Félix de Azúa
En la revista Letras Libres de este mes viene una soberbia entrevista de Ricardo Cayuela con Jon Juaristi.
Nuestro país es tan beocio que Juaristi suele figurar más frecuentemente como personaje político que como poeta e historiador. Sin embargo, los libros en prosa de Juaristi forman parte de lo mejor que se ha escrito en España en los últimos decenios, no sólo por el interés intrínseco del contenido, sino por la perfección del arte.
A alguien puede caerle lejos el origen del sabinismo vasco, o encontrarse en los antípodas políticos de Juaristi, pero deberá reconocer que hay muy pocos ensayistas en este país que escriban con tanta elegancia. Sus últimos libros de recuerdos y memorias tienen una personalidad literaria indudable.
La entrevista no contiene un solo párrafo de relleno, pero lo que más me ha llamado la atención ha sido el tono distante, levemente atristado, atópico, es decir, la música pausada de las respuestas. Como si la voz del entrevistado contestara en Adagio. Incluso en Largo.
Dice Juaristi algo que resulta extremadamente difícil de explicar a los amigos de buena voluntad que se han metido de cabeza en el nacionalismo regionalista, y es que tanto el nacionalismo vasco como el catalán tienen sus raíces en la extrema derecha española y por esta razón le encantaban a Franco. Cuando a veces veo a Otegui en esas ceremonias siniestras con bailarines y muchachas vestidas según el gusto de los señoritos del XIX, siempre pienso que Franco habría asistido entusiasmado.
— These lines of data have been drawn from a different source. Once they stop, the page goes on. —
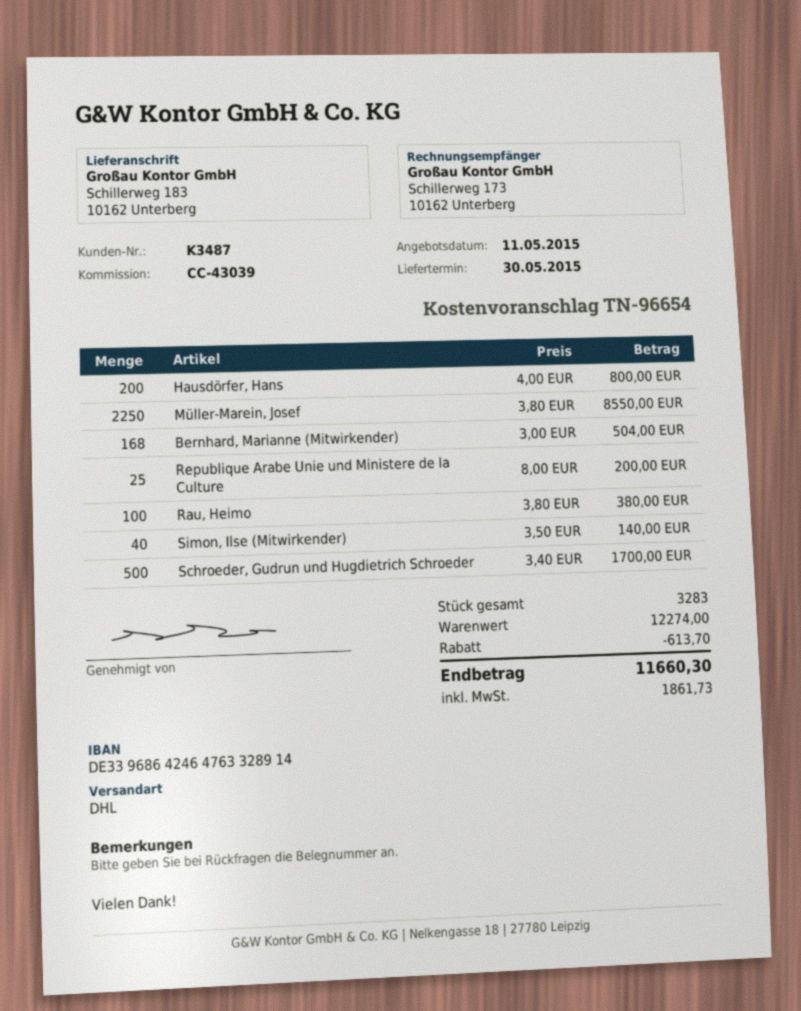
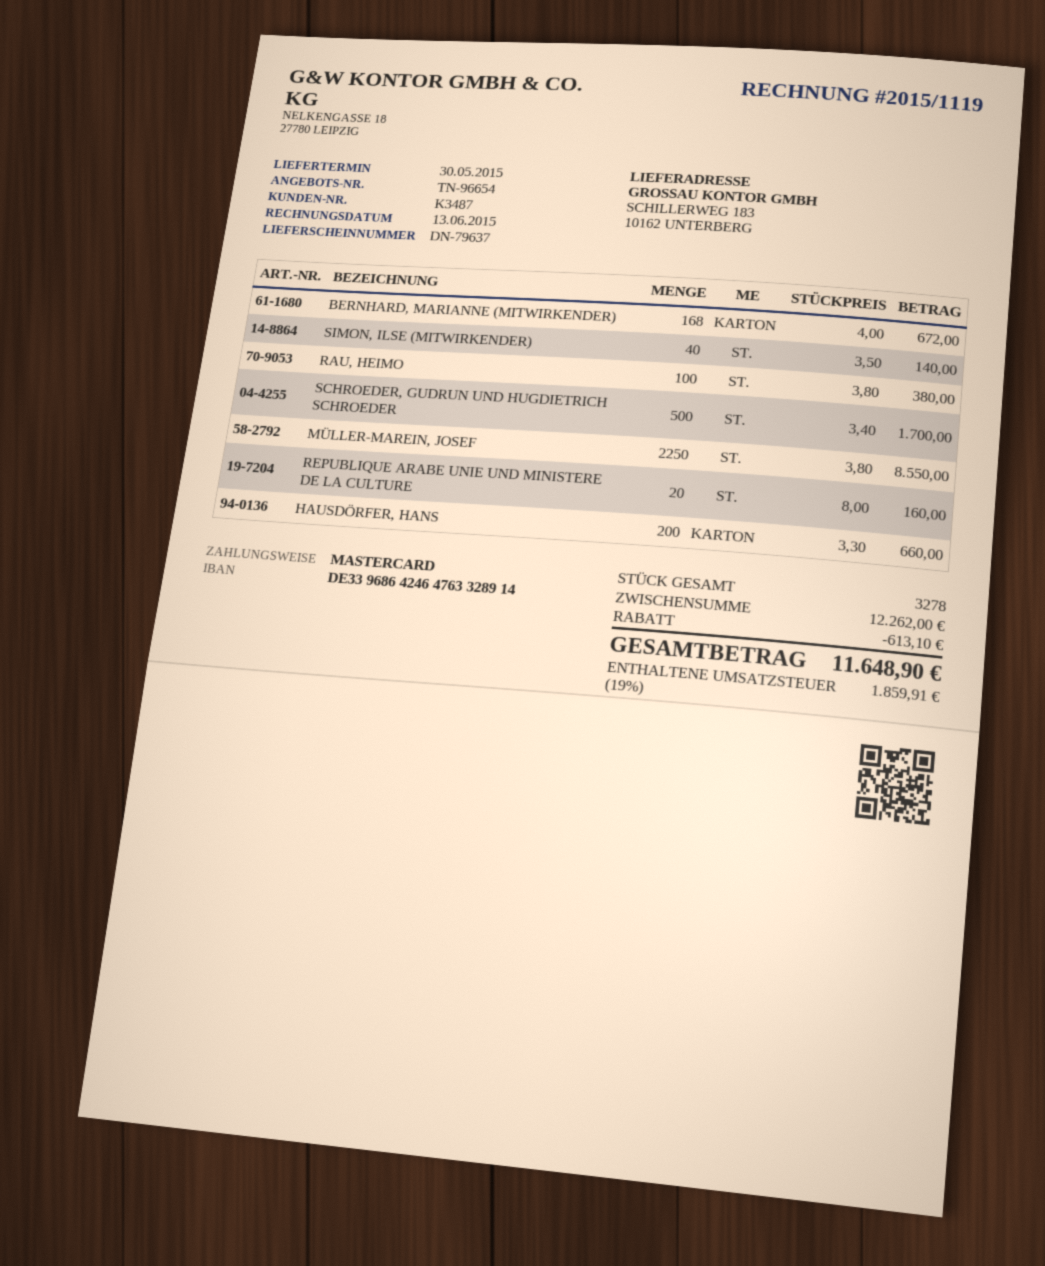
Hausdörfer, Hans: 200 x 4.00 = 800.00 -> 200 x 3.30 = 660.00
Bernhard, Marianne (Mitwirkender): 168 x 3.00 = 504.00 -> 168 x 4.00 = 672.00
Republique Arabe Unie und Ministere de la Culture: 25 x 8.00 = 200.00 -> 20 x 8.00 = 160.00
total quantity: 3283 -> 3278
subtotal: 12274.00 -> 12262.00
discount: 613.70 -> 613.10
tax: 1861.73 -> 1859.91
total: 11660.30 -> 11648.90

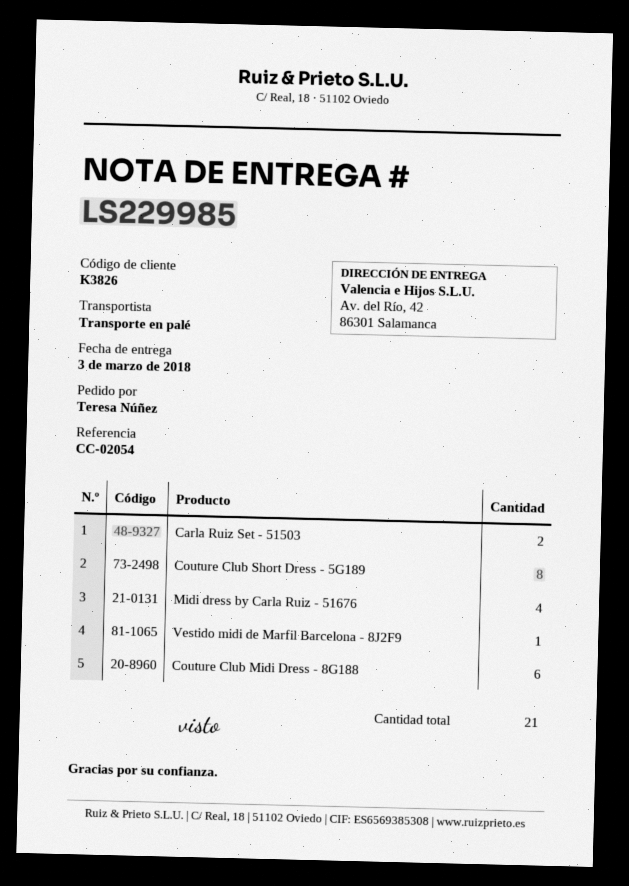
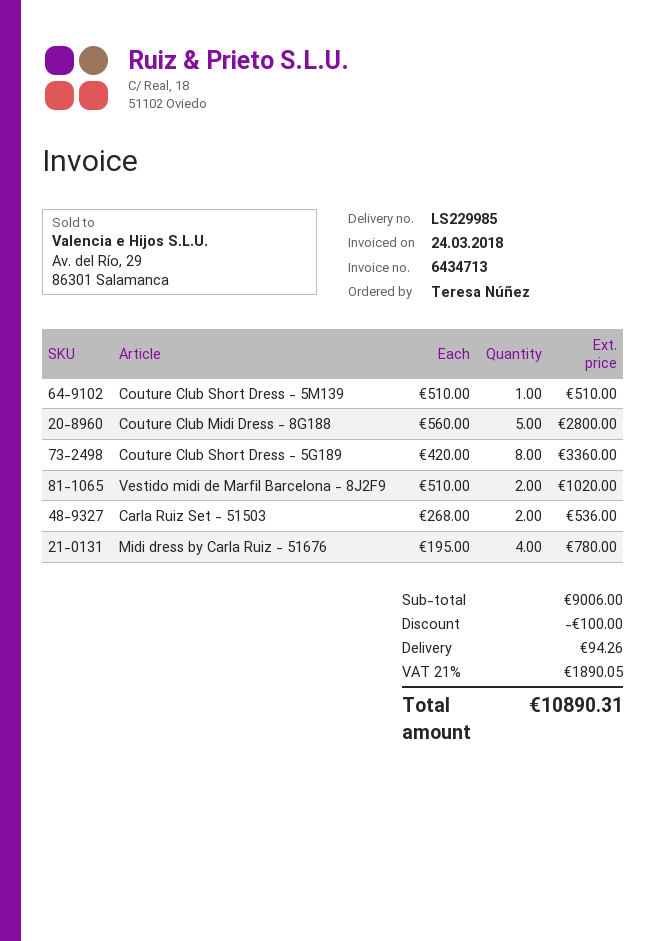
Vestido midi de Marfil Barcelona - 8J2F9: 1 -> 2
Couture Club Midi Dress - 8G188: 6 -> 5
Couture Club Short Dress - 5M139: none -> 1

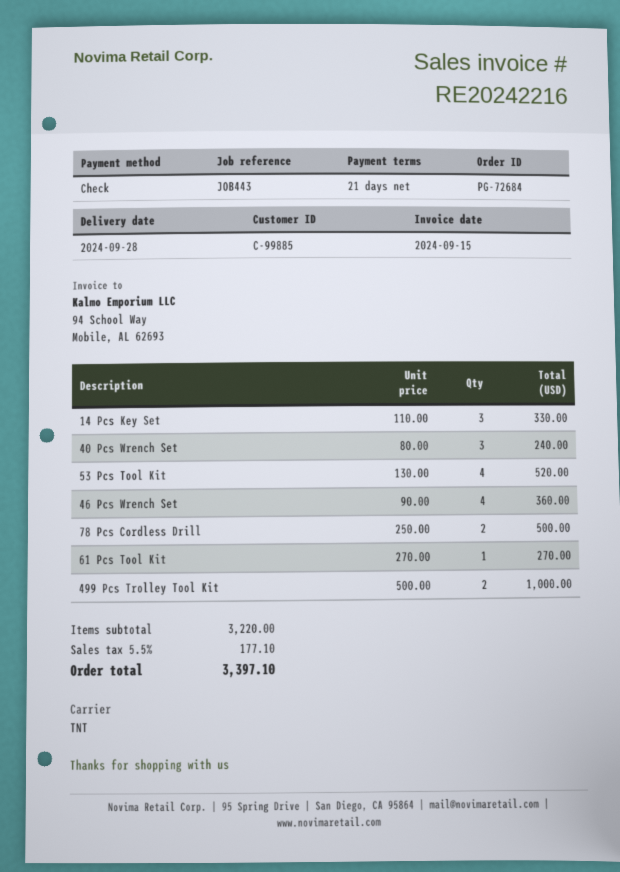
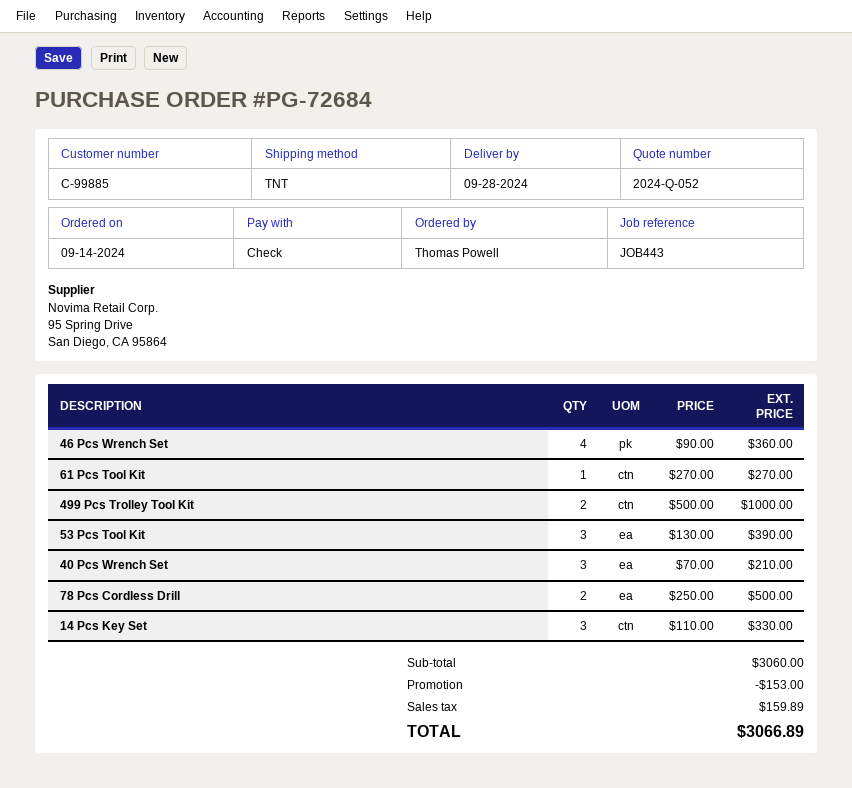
40 Pcs Wrench Set: 3 x 80.00 = 240.00 -> 3 x 70.00 = 210.00
53 Pcs Tool Kit: 4 x 130.00 = 520.00 -> 3 x 130.00 = 390.00
subtotal: 3220.00 -> 3060.00
discount: none -> 153.00
tax: 177.10 -> 159.89
total: 3397.10 -> 3066.89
La desconhort, de todos modos, aparece más adelante, cuando Juaristi expone una de las mayores paradojas a la que está llegando este país: la de crear un modelo de exiliado que vive el exilio en su propia patria. Como es lógico, Juaristi ya no puede volver al País Vasco, ni siquiera en el caso de que la tregua de ETA se muestre consecuencia de una verdadera derrota. Ha reconstruido su vida lejos de allí y no ha de ser agradable cruzarte todos los días con quienes quisieron matarte o quienes no hicieron nada para impedirlo.
Tampoco puede decirse que sea un exiliado, porque vivir en Madrid, en Sevilla o en Elche, no es para él vivir “en el extranjero”; eso es lo que querrían quienes trataron de matarlo, esa sería su victoria. De modo que se encuentra íntimamente forzado a sentirse exiliado, pero sin ninguna referencia pragmática que lo confirme. Como en un sueño.
Es aquel “vivo sin vivir en mí” aunque aplicado ahora a una desterritorialización, perdón por el palabro, que no tiene nombre propio. No sé si podría hablarse de un exilio virtual. En cualquier caso, una incomodísima y desasosegada manera de verse en el mundo. Tengo para mí que Juaristi se ha aproximado a la tradición hebrea para cauterizar esa herida.
Decía Heidegger que decía Sófocles que el humano lleva consigo su propia casa (es upsepolis) aunque carece de casa (es apolis), y que va en todas direcciones (es pantoporos) ya que no tiene lugar alguno que le sea apropiado (es aporos). Sin lugar y sin casa, siempre en marcha hacia la nada, el humano es “lo más inquietante”.
A Juaristi, como a todos aquellos a quienes los nacionalistas están expulsando de sus casas, o aquellos otros que no pueden soportar la convivencia con los nacionalistas por razones éticas y estéticas, se le abre a cada paso “lo más inquietante”.
Vivir en lo inquietante, en lo que no puede quedarse quieto (también en lo que no puede dejar quieto aquello que hay, lo que necesita cambio constante), es un agobio, pero el único modo de llegar con mayor hondura a lo que los humanos somos, a nuestro fondo.
Un fondo difícil de soportar y para cuyo alivio inventamos quimeras salvadoras de terribles consecuencias como el nacionalismo y las demás religiones. Porque ese fondo no es otra cosa que la nada.
La entrevista lleva un título exacto: “Adiós a la tribu” y recuerda el de aquella tristísima novela de Robert Graves, Good-Bye to all that.
Adiós a la tribu; bienvenida sea la intemperie.